彼女が近所のガキ大将に揶揄われているのを見かけて助け出したのは今は昔。泣き虫だった雛鳥が成長して育った姿を見て感慨深くも、胸の奥に隙間風が吹き込んでいくような感覚がする。
「高明くんが生きてて良かった」
肩の荷が下りたと息をついた彼女のその目元は赤く痛々しい。優しく撫でてやると、冷たい手と頬ずりして笑った。その姿にそっと息を呑む。約束はできないが、せめて彼女の覚悟には応えなければならない。
「言うは易く行うは難し」
「?」
彼女は突然飛んできた言葉にピンときてない様子で、またことわざ? と首を捻っているのを見て、微笑む。彼女に対するこの気持ちは慈しみに他ならない。優しく撫でていた目元からなぞるようの指先を下降させ、頬のなだらかなふくらみを通り過ぎ、指先でふにっと唇をつつくと、慌てた声が転がって来たが、それも悪くない。

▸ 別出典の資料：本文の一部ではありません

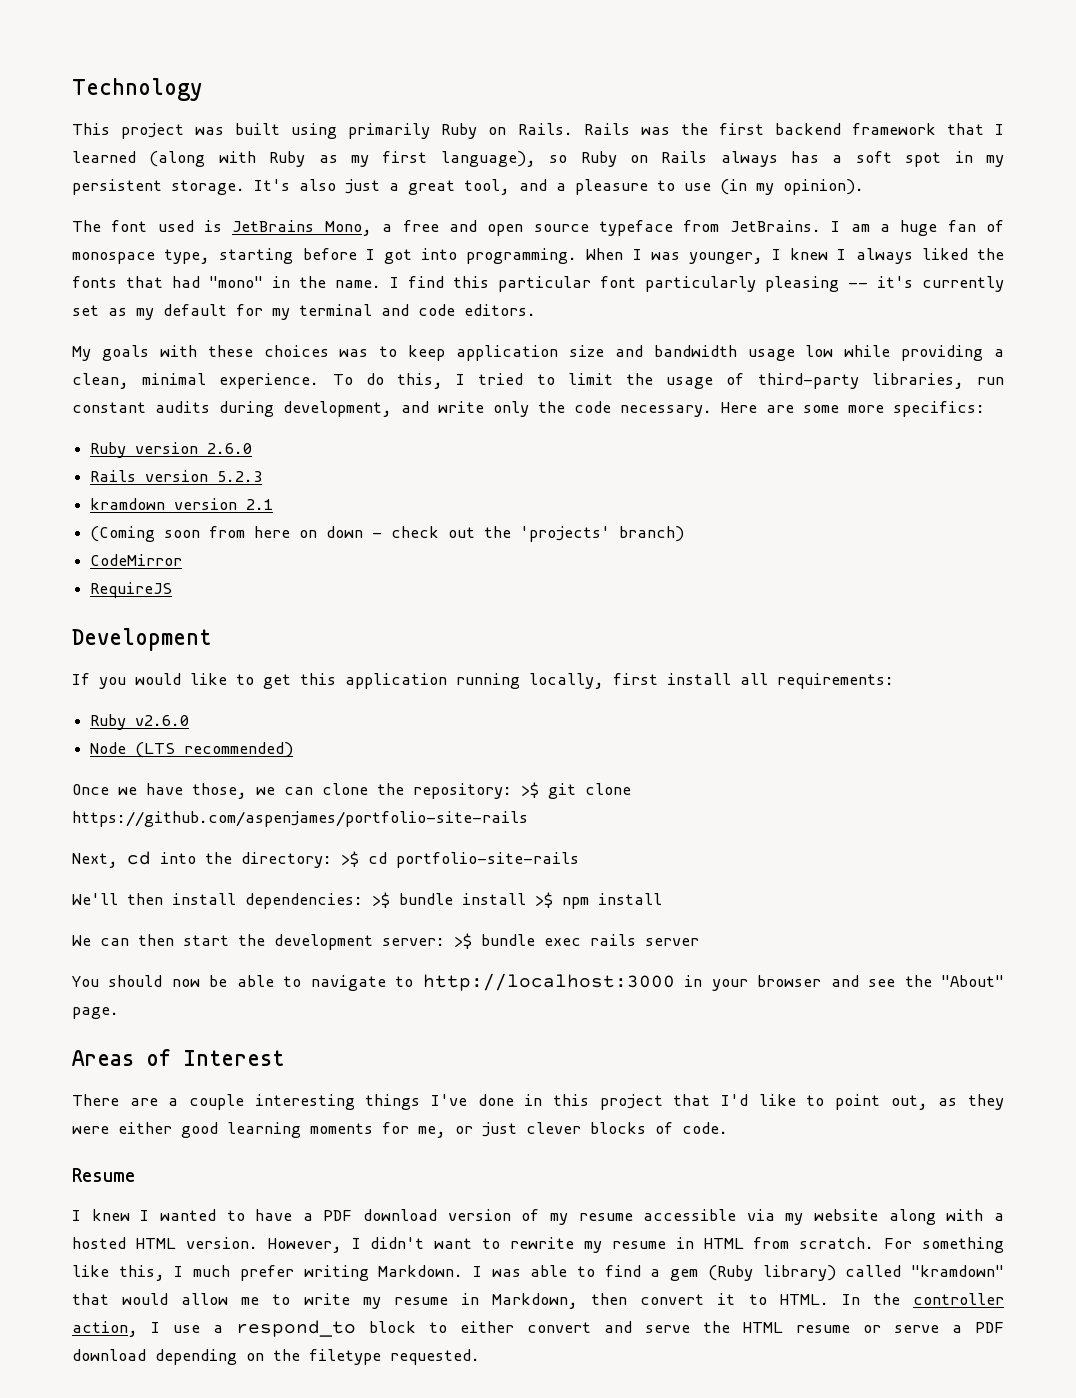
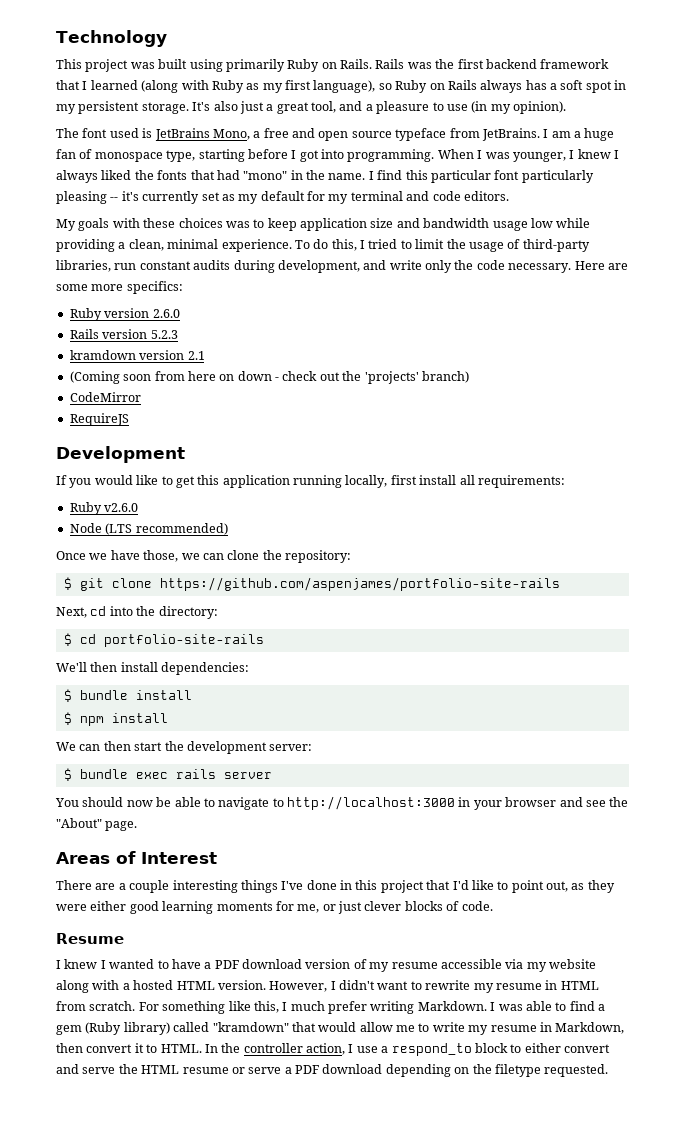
[521,782,539,798] >$ -> [63,577,72,590] // $
[341,851,359,867] >$ -> [63,633,72,646] // $
[372,892,390,908] >$ -> [63,689,72,702] // $
[535,892,553,908] >$ -> [63,712,72,725] // $
[454,933,472,949] >$ -> [63,768,72,781] // $

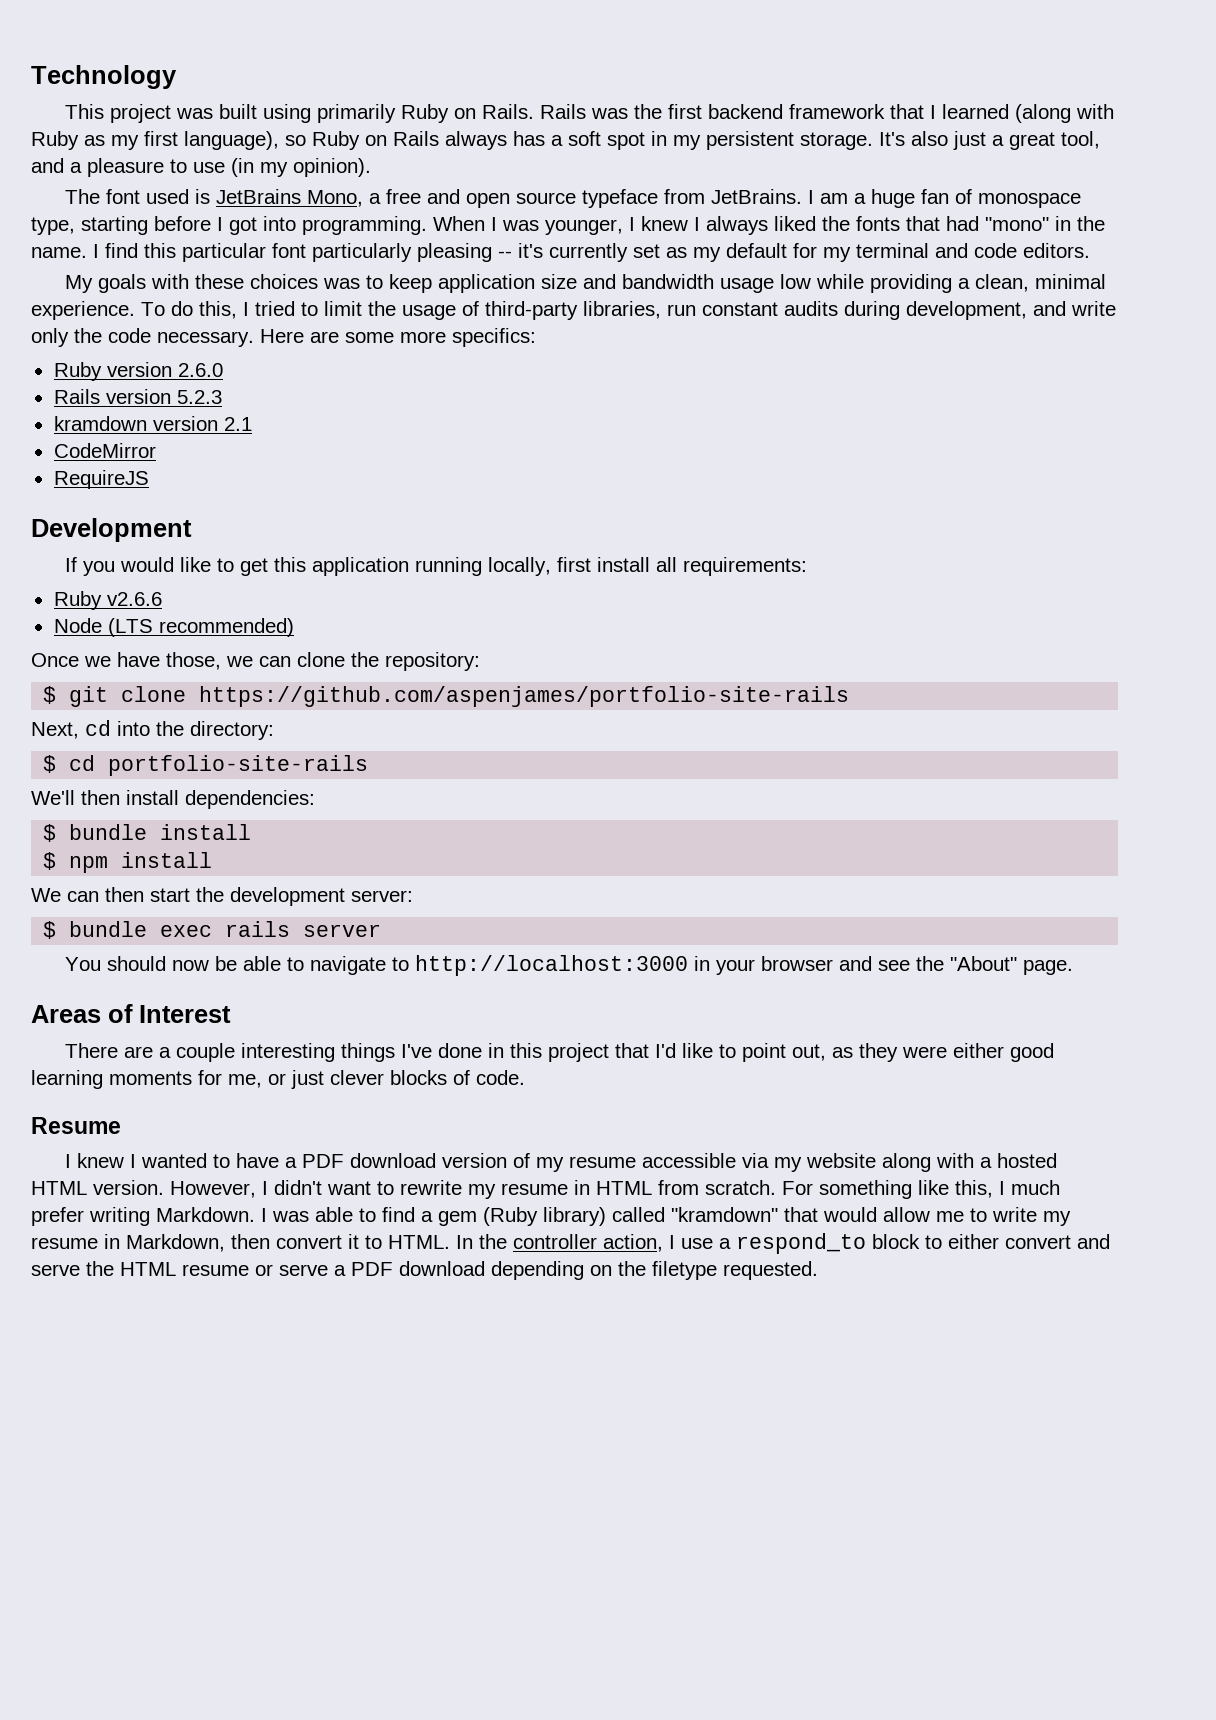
[69,371,469,384] // (Coming soon from here on down - check out the 'projects' branch) -> (252, 424) none
[104,503,139,512] v2.6.0 -> [106,592,162,606] v2.6.6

「職業上、今回の様な怪我を負ったり、帰れなかったりもあるでしょうから絶対に帰るとは約束はできません」
「うん」
「……ですが、目覚めた時、私を想うあなたの姿を見て、帰る場所はあなたの元がいいと思いました」
「え」
「これからも私が帰る場所にあなたがいて欲しい」
諸伏は彼女の手を取ってその甲に口づけを落とした。その小さな手は荒れていて、その手でこの病院の患者達と向き合い、この病院だけではなく、病や怪我と闘う者全ての者の味方でありたいと命を活かそうと粉骨砕身してきたのだろう。そう想うと愛おしく思う。顔を上げて、にこりと微笑めば、頬を紅潮させた彼女がはにかんだ。
「高明! どこだ!? 無事か!?」
「ちょっと敢ちゃん! ここ病院よ!」
どたどたと騒がしい声がこの部屋に近づいてくるのを聞いて、「来たな、敢助くんと由衣ちゃん……」と彼女が呟く。他の患者さんの迷惑だから注意してくるね、と出ていったその顔は先程までの可愛らしい表情ではなく、仕事に真摯に向き合おうとする凛々しい表情であった。「静かにしてください」と敢助くん達を注意した瞬間に他の看護師から「あなたも少し声が大きい」と注意されている声がこの部屋まで届いてきて、思わず笑ってしまった。